Justdontknowhow · 27/07/2025 20:35

Needlenardlenoo · 27/07/2025 19:54

My mother is an artist and my sister and I would certainly not have interrupted her...

But if you're even asking, you don't have that kind of relationship with your kids (I don't either - the 2020s are v different to the 1970s...) so you'll probably need to do the art out of the house.

Yup.. I wouldn’t have dreamed to interrupting or moving an inch during church etc

OP posts:

Interested in this thread?

Then you might like threads about this subject:

Justdontknowhow · 27/07/2025 20:40

PurpleSaladPotatoes · 27/07/2025 20:07

Are you addressing me? No, DS doesn’t have ADHD, but I have a novelist friend with two sons with ADHD, and regardless, when she’s working she’s working, just as when you’re at work as a dentist or a mechanic, you’re working, otherwise you can’t keep a roof over your children’s heads.

Do they have another parent in the house and what are the ages of your friends kids ? If I had my kids on screens a lot they probably wouldn’t interrupt much ..
There’s a world of difference between 1 and 3 kids . And of course I know we chose to have 3 children and happily so and zero regrets, they are fantastic and a real real corny as it sounds .
I’m simply venting and looking for parents who are maybe in a similar situation or have realistic advice and thankfully I’ve plenty to think of now due to the many pp.

OP posts:
Justdontknowhow · 27/07/2025 20:41

Jammydodger2 · 27/07/2025 20:13

I think anti-depressants get a bad rep and a lot of misinformation around them.

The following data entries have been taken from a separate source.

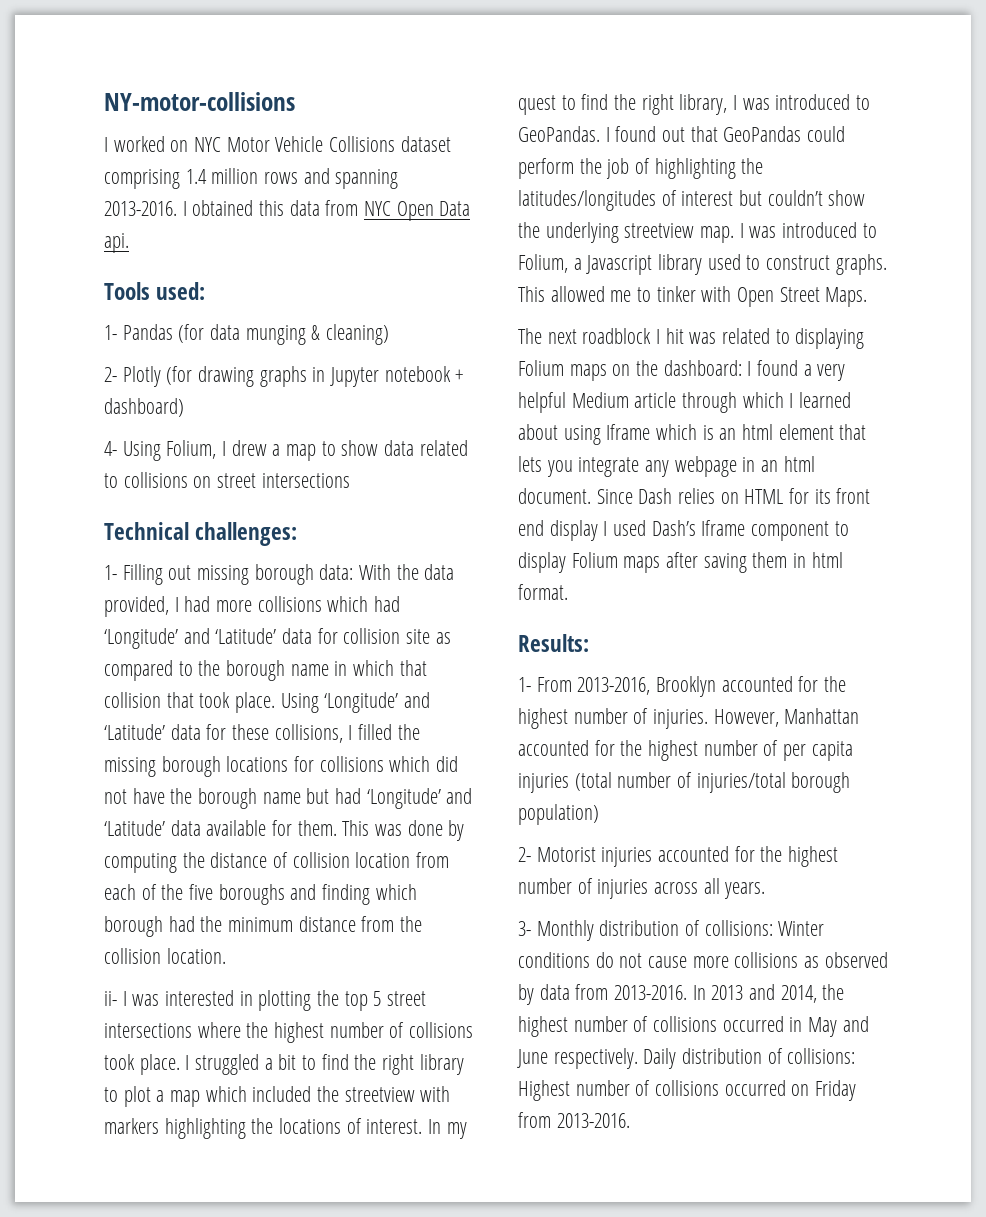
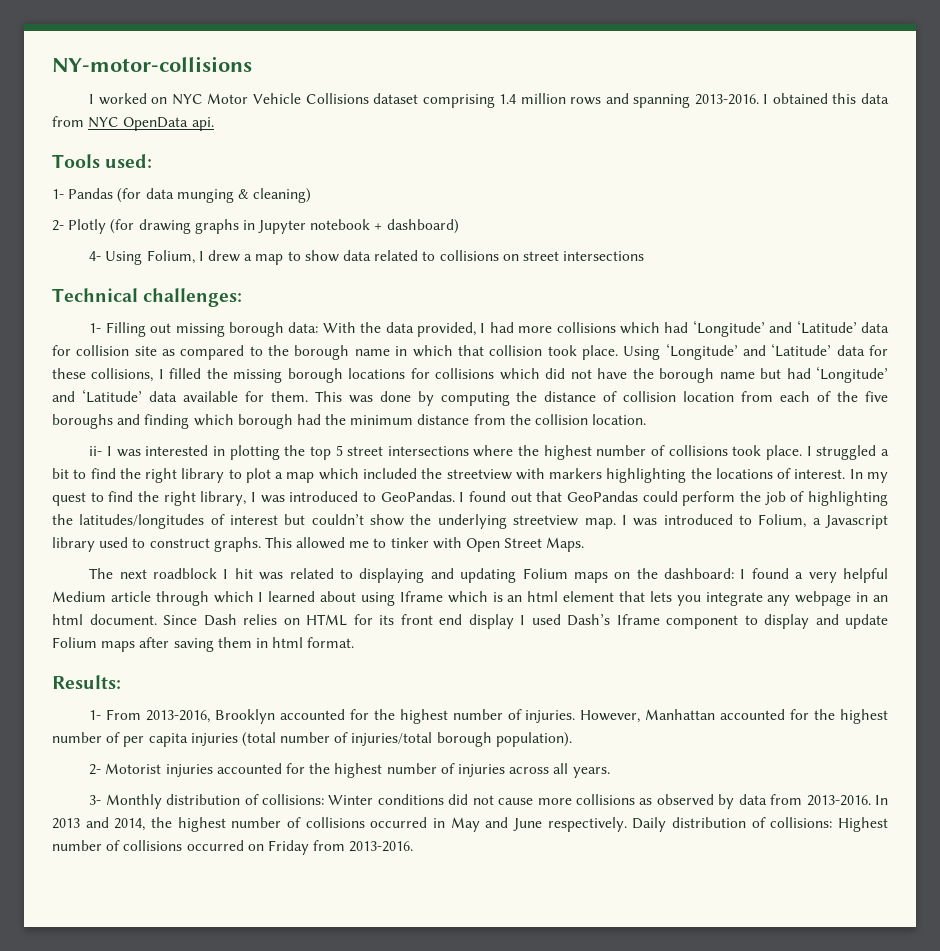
[396,201,471,221] Open Data -> [123,117,189,131] OpenData
[166,692,194,708] that -> (543, 350) none
(865, 338) none -> [430,568,517,583] and updating
(566, 562) none -> [815,614,888,629] and update
[518,804,599,825] population) -> [495,732,572,747] population).
[595,952,614,968] do -> [448,794,469,805] did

I was lucky (or unlucky, depending on how you look at it) to have had two close friends who had had good experiences with them so it made me less apprehensive to try. It also depends on what is prescribed, modern day SRSI’s are nothing like ones that used to be prescribed many years ago. I was on sertraline and felt the cloud lift within days of taking it. There was a bit of a settling period when I came off them but I felt my mood eventually balanced itself and I haven’t felt the need to go back on them since (2 years). Likewise neither of my friends are still on them.

Thank you, I’ve always thought of them as dulling down but I’ve had very low periods much more frequently now so I think I need to consider things.